À l'heure actuelle, la SF a exploré toutes, ou à peu près toutes, les voies qui s'offraient à elle. Le temps des explorations prend fin, le moment est venu de reconsidérer les thèmes découverts. Et, à ce sujet, il serait temps sans doute de ne plus s'attacher trop exclusivement à l'originalité du fond même de l'œuvre. Un auteur peut reprendre un point de départ antérieur sans que l'on crie au plagiat ou à l'indigence d'imagination, pour autant que son œuvre, même nourrie de réminiscences, soit réussie, originale dans ses développements ou ses prolongements de l'idée première. Par exemple, Maurice Renard avec « Le Singe », William Temple avec « Le triangle à quatre côtés » et Henri Vernes avec « Le retour de l'ombre jaune », ont bâti trois romans sur la même idée : la multiplication artificielle des corps humains (thème fourni par J.H. Rosny dans « L'énigme de Givreuse ») ; les trois romans sont cependant aussi dissemblables que possible, et parfaitement réussis tous les trois.
Ces considérations s'imposaient, aujourd'hui où, coup sur coup, deux jeunes auteurs français viennent de démontrer qu'il n'y a pas de sujets usés en SF mais seulement de méchants auteurs : Jérôme Sériel avec « Le Sub-espace » et Arcadius avec « La Terre endormie ». Tous deux ont rassemblé les poncifs, les situations éculées, sans aucune crainte ! Et cependant il serait difficile d'imaginer deux Œuvres plus opposées, celle de Sériel foisonnante d'idées, d'événements, d'inventions multiples, celle d'Arcadius sèche, linéaire, se bornant au développement soutenu d'une seule idée. Mais dans les deux passe, par instants, le même souffle épique.
Nous ne dirons pas que « La Terre endormie » est un chef-d'œuvre : l'ouvrage est mal équilibré, comportant deux parties dont la première ne sert qu'à amener la peinture de cet univers figé dans l'immobilité. On a l'impression qu'Arcadius écrivit d'abord la fin de son roman, reprenant et amplifiant le conte qu'il fit paraître dans « Galaxie » sous la signature d'Allan George : « Et la forme se perd ». Il nous y montre les hommes épargnés par la bombe verte aux prises avec l'éveil et la révolte de la végétation, devenue animée et consciente. Comme la matière restait un peu courte, il dut ajouter ces premiers chapitres destinés à justifier les événements ultérieurs. Et il y rassembla allègrement tous les poncifs : le savant solitaire, enfermé dans son île volcanique, qui enlève les cerveaux des plus éminents et les fait travailler à des armes terrifiantes qu'il vendra au plus offrant, la caserne, la suggestion hypnotique, etc. Mais sous cette apparente banalité, les personnages énoncent souvent des propos hétérodoxes ou anarchiques, dont l'apparition suffit à modifier l'éclairage du récit.

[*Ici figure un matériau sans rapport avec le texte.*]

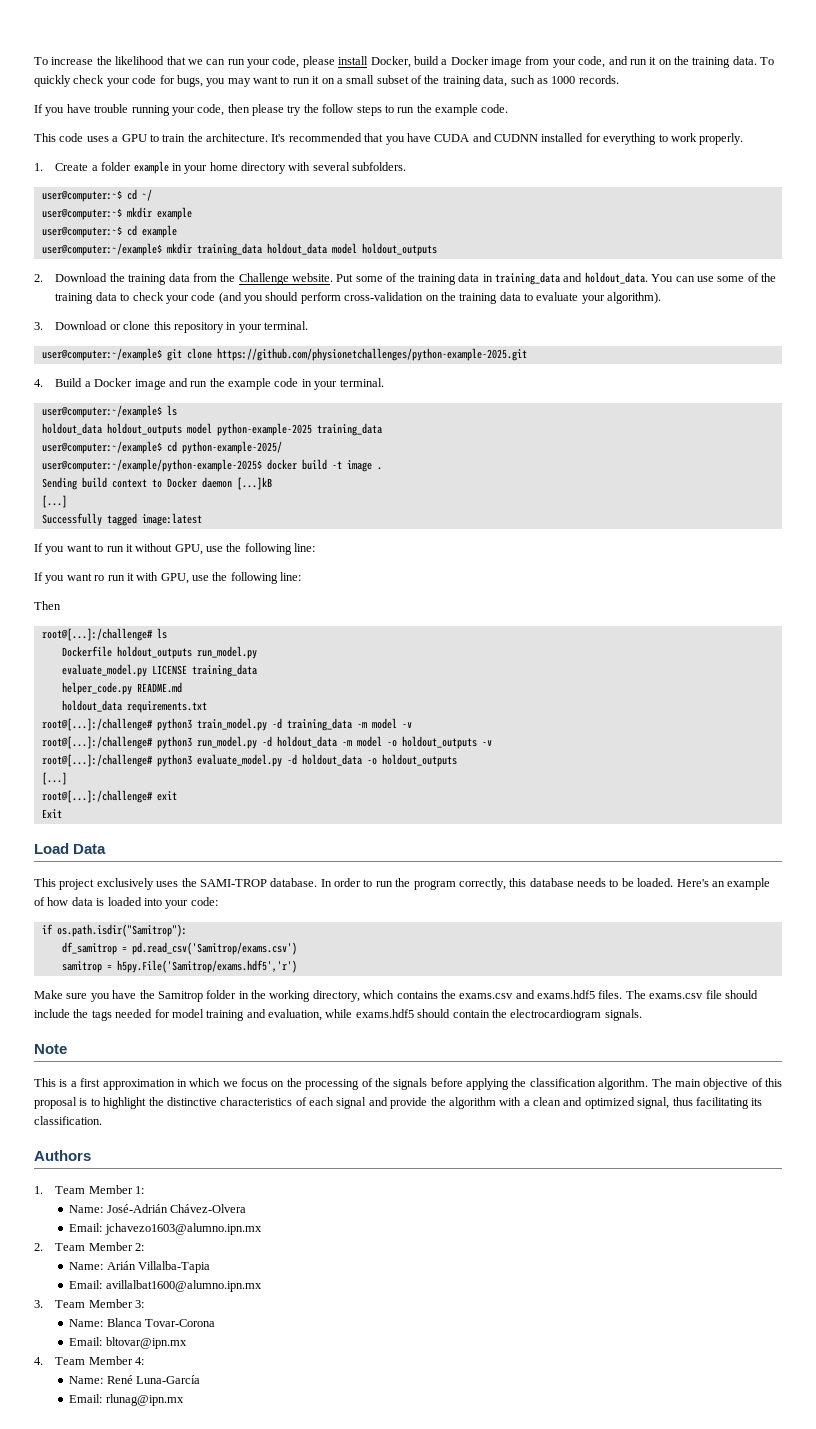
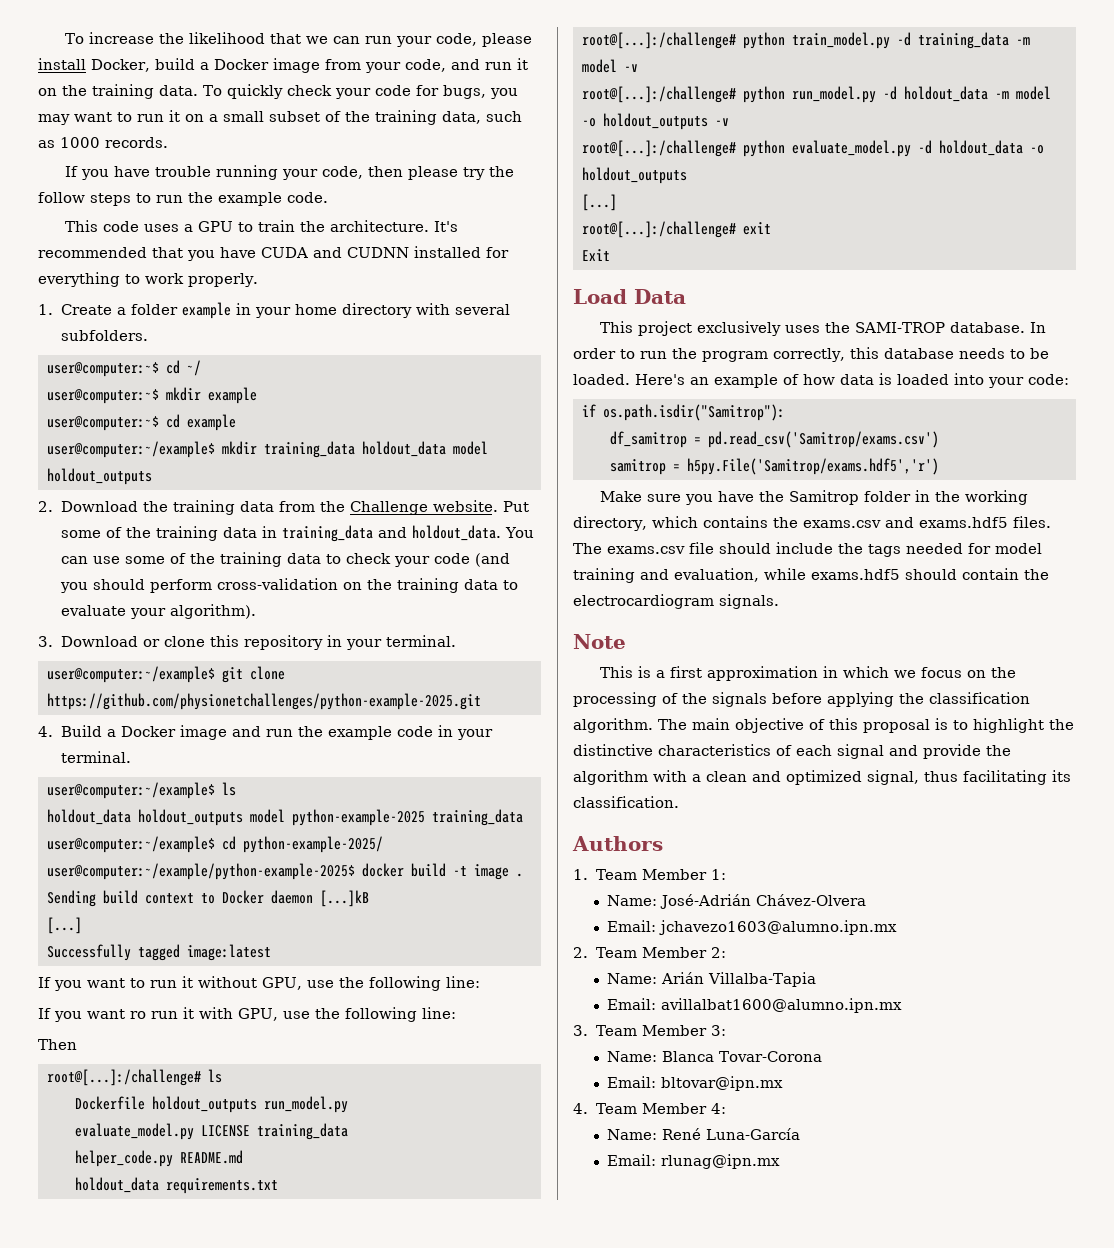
- root@[...]:/challenge# python3 train_model.py -d training_data -m model -v
+ root@[...]:/challenge# python train_model.py -d training_data -m model -v
- root@[...]:/challenge# python3 run_model.py -d holdout_data -m model -o holdout_outputs -v
+ root@[...]:/challenge# python run_model.py -d holdout_data -m model -o holdout_outputs -v
- root@[...]:/challenge# python3 evaluate_model.py -d holdout_data -o holdout_outputs
+ root@[...]:/challenge# python evaluate_model.py -d holdout_data -o holdout_outputs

On ne dira donc pas que cette partie soit inintéressante, mais elle reste trop longue par rapport à la suite des événements : la découverte des villes endormies, les réactions bassement matérialistes des mercenaires du savant. Et dès que les plantes s'éveillent, qu'une puissante odeur végétale monte des pages, nous plongeons en plein cauchemar, dont le climax est cette traversée de Paris, de l'Opéra au Champ de Mars, par une poignée d'hommes. Ces trente pages, et en particulier le combat de La place de la Concorde, atteignent au ton épique, tant a été « vue » cette lutte des hommes formés eh triangle, chargeant à coups de sabre et de lance-flammes une végétation haineuse, rusée, répondant sans cesse par de nouvelles armes.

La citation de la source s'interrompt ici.